Ce n’est que cela.
Tes reins sont des à-peu-près indéfinissables. Tu cambres et je ne sais pas la droiture de tes inspirations. Tu m’échappes comme je m’échappe du jour qui dicte mon pas. Je marche sur le chemin inconnu qui nous précède. Laisse-moi m’agenouiller, un peu. Je dois renouer avec la terre. Je dois me conduire comme si j’étais maître des ombres qui m’entourent, comme si j’étais propulsé dans le nuage obscur qui se dirige vers toi. Des yeux qui ne sont pas miens regardent la route. On ne sait jamais où l’on va. On s’enrôle aux pas qui nous conduisent, pensant toujours prendre la bonne route. Ce n’est que cela. C’est la sensation d’être présent à la croisée des chemins, et d’en choisir un plus que tout autre. Un but à atteindre lové dans la paume de la main et un destin sous le pied que l’on pose. Tu vas et tu vires, pourtant. L’échappatoire réside toujours dans l’ombre du visage que l’on croit voir tout au bout de la brume. C’est le mirage qui devient la constance d’une stricte vérité.
Etre ce que l’on va dire, au moment où l’on va le dire, toute l’emphase est là. La réalité est une poésie discursive. Le vrai n’a d’incidence que sur ce qui est touché, peloté et transfusé d’émotions en émotions. Le senti n’a de goût perforant que lorsque nos papilles s’exaltent. Une framboise entre les lèvres berce le sommeil des graines sauvages. Je suis assommé, mais vivant. J'en ai encore la voix qui tremble entre chaque respiration. J’ai le pouls de tes frissons au fond de la gorge. Et, je m’accommode avec le désir d’arroser la vie qui pousse dans les cimetières, toujours en quête de la parole appropriée.
Mais nous le savons, la mort ne sera détruite que lorsque nous flirterons dans la paix de la réunification perdue. Ce n’est qu’à cette condition que l’éternité s’agrandira de nos heures pleines d’étincelles, et nous y serons comblés, car nous n’aurons plus à nous dédoubler, ni à nous mastiquer à la lumière.

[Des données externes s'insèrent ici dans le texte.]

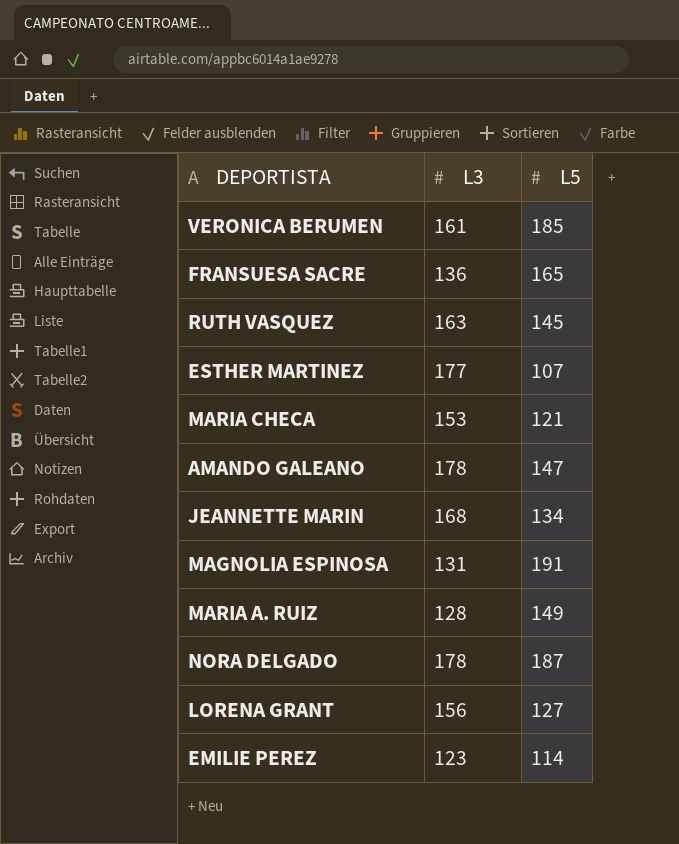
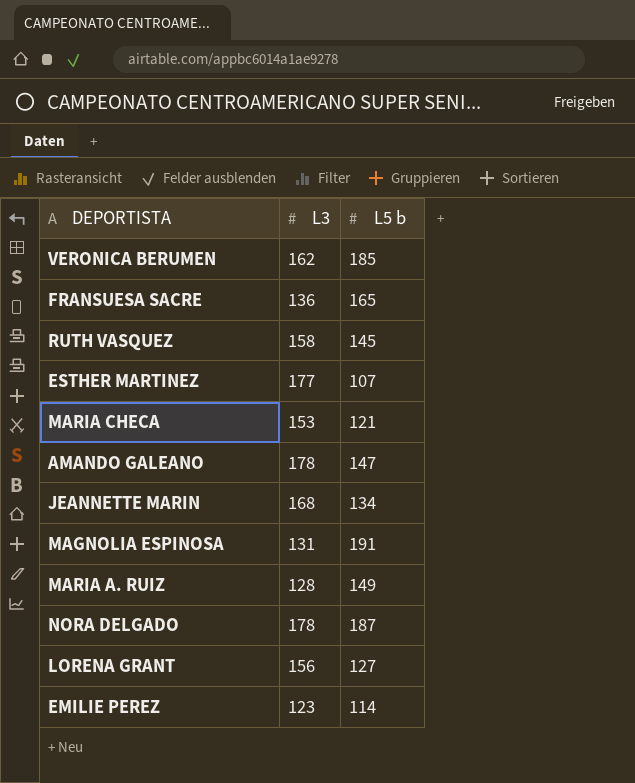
column name: L5 -> L5 b
VERONICA BERUMEN | L3: 161 -> 162
RUTH VASQUEZ | L3: 163 -> 158

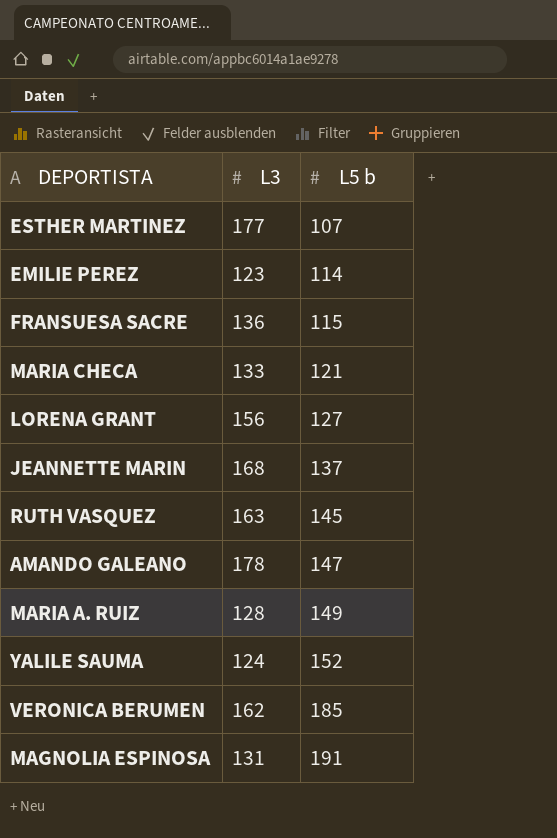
row order: none -> L5 b ascending
row NORA DELGADO: 178 | 187 -> none
FRANSUESA SACRE | L5 b: 165 -> 115
MARIA CHECA | L3: 153 -> 133
JEANNETTE MARIN | L5 b: 134 -> 137
RUTH VASQUEZ | L3: 158 -> 163
row YALILE SAUMA: none -> 124 | 152

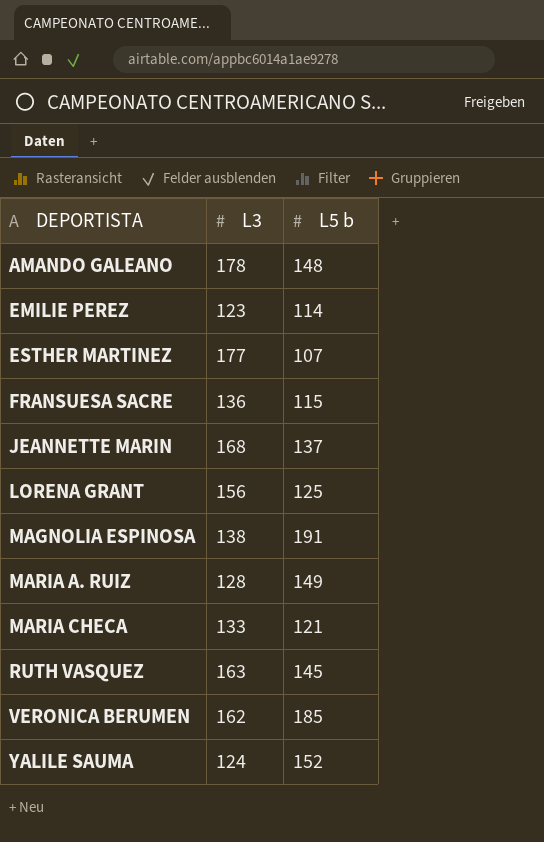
row order: L5 b ascending -> DEPORTISTA ascending
AMANDO GALEANO | L5 b: 147 -> 148
LORENA GRANT | L5 b: 127 -> 125
MAGNOLIA ESPINOSA | L3: 131 -> 138

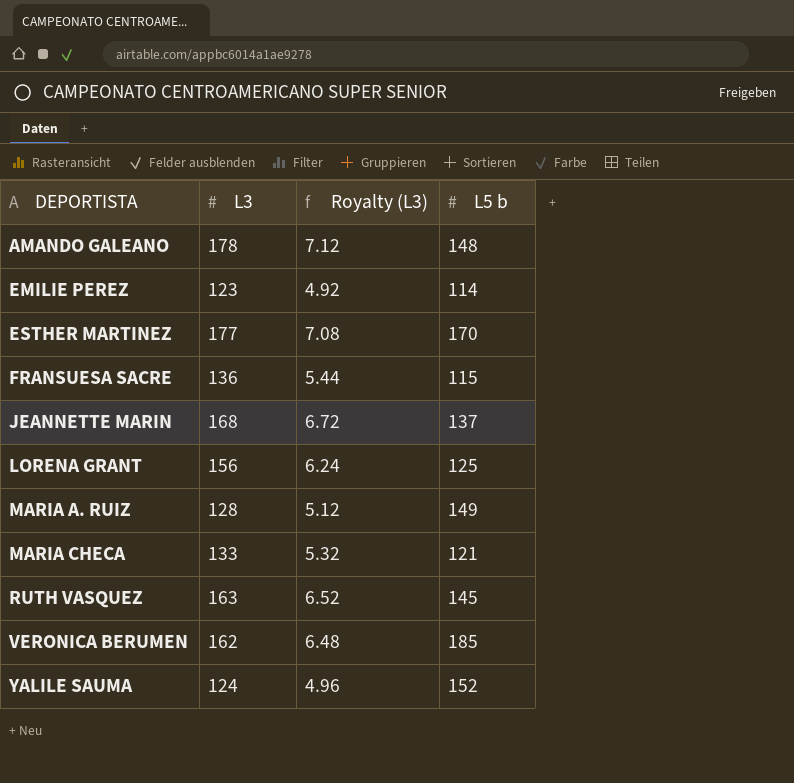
column Royalty (L3) | formula: none -> [L3] * 0.04
row MAGNOLIA ESPINOSA: 138 | 191 -> none
ESTHER MARTINEZ | L5 b: 107 -> 170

Nos poumons s’abandonneront à la grâce fluide des discours thésaurisés, à l’effluve gracile de l’amour tonique. Alors seulement, je pourrai venir à toi d’un simple murmure, du chuchotis ruisselant qui résonne de mon être. Et, n’en doute pas, je viendrai. Je viendrai le cœur en bandoulière comme un facteur d’amour portant un courrier doux. Et je respirerai l’odeur du camphre dans ton sourire.